Recalibrating the predicitions of an ANN.

A visual example of recalibration using bidimensional data.

The problem

The calibration of a model can be evaluated by comparing observed values with their respective estimated conditional (or predictive) distributions. This evaluation can be conducted globally, examining overall calibration, or locally, investigating calibration in specific parts of the covariate space. To better illustrate how the package can improve a models’s calibration, let’s consider some artificial examples.

library(recalibratiNN)

In the following example, we are going to recalibrate the predictions of an artificial neural network (ANN) model to non-linear heteroscedastic data.
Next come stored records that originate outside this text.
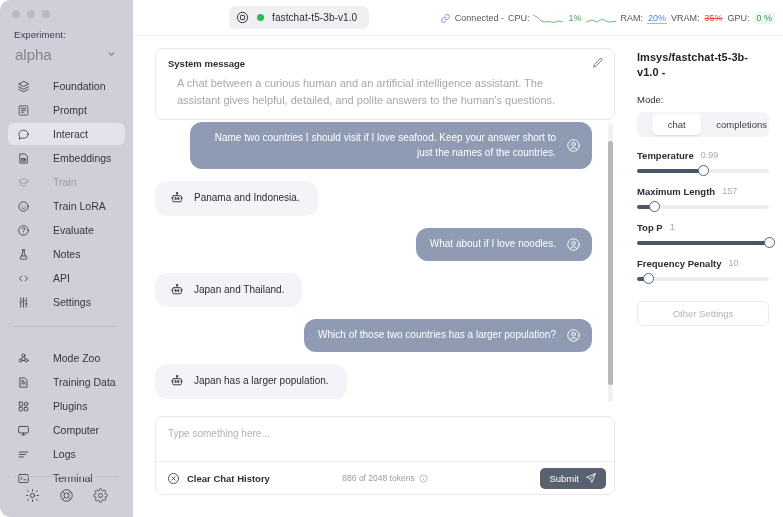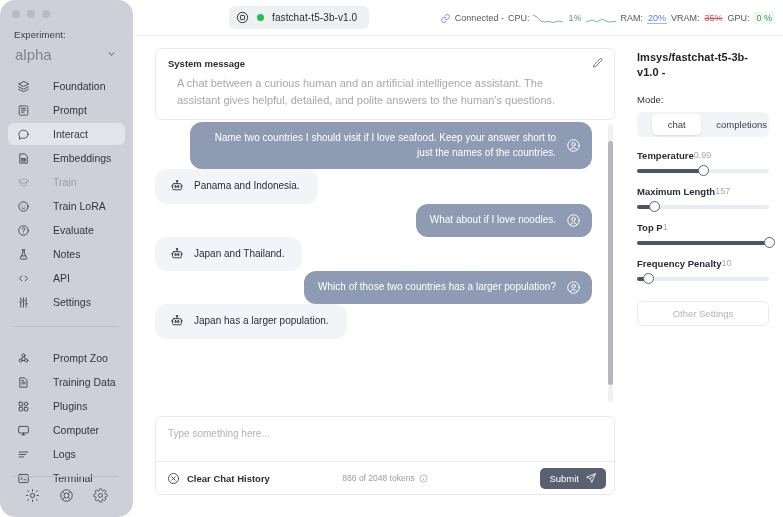--- a/index.html
+++ b/index.html
@@ -18,21 +18,20 @@
 
   
   .sidebar {
     width: 133px; height: 517px;
     background: #cfcfd9;
     border-top-left-radius: 10px;
     border-bottom-left-radius: 10px;
     display: flex; flex-direction: column;
     flex: 0 0 133px;
     position: relative;
-    border-radius: 15px;
   }
   .traffic {
     display: flex; gap: 7px;
     padding: 10px 0 0 12px;
   }
   .dot { width: 8px; height: 8px; border-radius: 50%; background: #b9b9c6; }
 
   .exp-label {
     font-size: 9.5px; color: #3c3c4c;
     padding: 11px 0 0 14px; letter-spacing: .1px;
@@ -156,21 +155,21 @@
   .chat-wrap {
     flex: 1; min-height: 0;
     position: relative;
     margin-top: -4px;
     display: flex;
   }
   .chat {
     flex: 1; min-width: 0;
     overflow: hidden;
     padding: 6px 16px 4px 0;
-    display: flex; flex-direction: column; gap: 0;
+    display: flex; flex-direction: column; gap: 12px;
   }
   .row { display: flex; }
   .row.user { justify-content: flex-end; }
   .row.bot  { justify-content: flex-start; }
 
   .bub {
     display: flex; align-items: center; gap: 10px;
     border-radius: 12px;
     font-size: 10px; line-height: 1.45;
   }
@@ -267,21 +266,21 @@
     font-size: 9.5px; color: #3c3c48;
     padding: 5px 0; border-radius: 5px;
     cursor: pointer; font-family: inherit;
     background: transparent; border: none; margin-left: 13px;
   }
   .seg-btn.on {
     background: #ffffff;
     box-shadow: 0 1px 2px rgba(0,0,0,.12);
   }
   .pgroup { margin-top: 13px; }
-  .prow { display: flex; align-items: center; }
+  .prow { display: flex; align-items: center; gap: 7px; }
   .pname { font-size: 9.5px; color: #2b2b35; font-weight: bold; }
   .pval { font-size: 9px; color: #a9a9b4; }
   .track {
     margin-top: 8px; height: 4px;
     background: #e9ecf1; border-radius: 3px;
     position: relative; cursor: pointer;
   }
   .fill {
     position: absolute; left: 0; top: 0; bottom: 0;
     background: #4b5569; border-radius: 3px;
@@ -422,21 +421,21 @@
     <div class="nav" id="nav-secondary">
         <div class="nav-item">
           <span class="nav-ico">
             <svg viewBox="0 0 24 24" width="13" height="13" fill="none" stroke="currentColor" stroke-width="1.5" stroke-linecap="round" stroke-linejoin="round">
               <circle cx="12" cy="6.5" r="2.9"></circle>
               <circle cx="6.8" cy="15.5" r="2.9"></circle>
               <circle cx="17.2" cy="15.5" r="2.9"></circle>
               <path d="M10.6 9.3 8.6 12.9M13.4 9.3l2 3.6M9.7 15.5h4.6"></path>
             </svg>
           </span>
-          <span>Prompt Zoo</span>
+          <span>Mode Zoo</span>
         </div>
         <div class="nav-item">
           <span class="nav-ico">
             <svg viewBox="0 0 24 24" width="13" height="13" fill="none" stroke="currentColor" stroke-width="1.5" stroke-linecap="round" stroke-linejoin="round">
               <path d="M6 3.5h8L18.5 8v12.5H6z"></path>
               <path d="M9 11.5h6M9 14.5h6M9 8.5h3"></path>
             </svg>
           </span>
           <span>Training Data</span>
         </div>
First we will simulate some data as follows:

We define the sample size: \[\begin{equation} n = 10000 \end{equation}\]

The vectors \(x_1\) and \(x_2\) are generated from uniform distributions: \[\begin{equation} x_1 \sim \text{Uniform}(-3, 3) \end{equation}\] \[\begin{equation} x_2 \sim \text{Uniform}(-5, 5) \end{equation}\]

We define the function \(\mu\) as: \[\begin{equation} \mu(x) = \left| x_1^3 - 50 \sin(x_2) + 30 \right| \end{equation}\]

The response variable \(y\) is generated from a normal distribution with mean \(\mu\) and standard deviation \(20 \left| \frac{x_2}{x_1 + 10} \right|\): \[\begin{equation} y \sim \mathcal{N}\left(\mu, 20 \left| \frac{x_2}{x_1 + 10} \right|\right) \end{equation}\]

The code bellow generates the data described above.

set.seed(42)   # The Answer to the Ultimate Question of Life, The Universe, and Everything

n <- 10000

x <- cbind(x1 = runif(n, -3, 3),
           x2 = runif(n, -5, 5))

mu_fun <- function(x) {
  abs(x[,1]^3 - 50*sin(x[,2]) + 30)}

mu <- mu_fun(x)
y <- rnorm(n, 
           mean = mu, 
           sd=20*(abs(x[,2]/(x[,1]+ 10))))

split1 <- 0.6
split2 <- 0.8

x_train <- x[1:(split1*n),]
y_train <- y[1:(split1*n)]

x_cal  <- x[(split1*n+1):(n*split2),]
y_cal  <- y[(split1*n+1):(n*split2)]

x_test <- x[(split2*n+1):n,]
y_test  <- y[(split2*n+1):n]

Now, this toy model was trained using the Keras framework with TensorFlow backend. The ANN architecture consist of an ANN with 3 fully connected hidden layers with ReLU activation functions. The first two layers are followed by a dropout layer for regularization and the final hidden layer id followed by a batch normalization. The output layer has a linear activation function to predict the mean of the response variable. The model was trained using the Adam optimizer and the mean squared error as the loss function. If we want to interpret the results probabilistically, then my using the MSE we are assuming a Gaussian distribution of the response variable (since it is equivalent to the maximum likelihood estimation. The training was stopped early using the EarlyStopping callback with a patience of 20 epochs. The code below trains the model and predicts the response variable for the calibration and test sets.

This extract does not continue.